### Exercise requirements
From the records below, please repeat exactly the line that has "padding: 0 18px", the line that has "text: Desky ->", and every line between them, and nothing else.

### Entries supplied
☆ ☆ ☆ ☆ ☆ ☆ ☆

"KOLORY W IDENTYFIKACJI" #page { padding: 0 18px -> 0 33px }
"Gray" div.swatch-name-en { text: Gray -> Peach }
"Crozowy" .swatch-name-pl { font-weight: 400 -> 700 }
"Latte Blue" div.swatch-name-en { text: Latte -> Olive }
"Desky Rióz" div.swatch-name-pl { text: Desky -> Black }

☆ ☆ ☆ ☆ ☆ ☆ ☆

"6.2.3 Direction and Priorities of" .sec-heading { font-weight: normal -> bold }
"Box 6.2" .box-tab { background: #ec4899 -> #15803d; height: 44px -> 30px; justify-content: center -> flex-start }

☆ ☆ ☆ ☆ ☆ ☆ ☆

### Result of the exercise
"KOLORY W IDENTYFIKACJI" #page { padding: 0 18px -> 0 33px }
"Gray" div.swatch-name-en { text: Gray -> Peach }
"Crozowy" .swatch-name-pl { font-weight: 400 -> 700 }
"Latte Blue" div.swatch-name-en { text: Latte -> Olive }
"Desky Rióz" div.swatch-name-pl { text: Desky -> Black }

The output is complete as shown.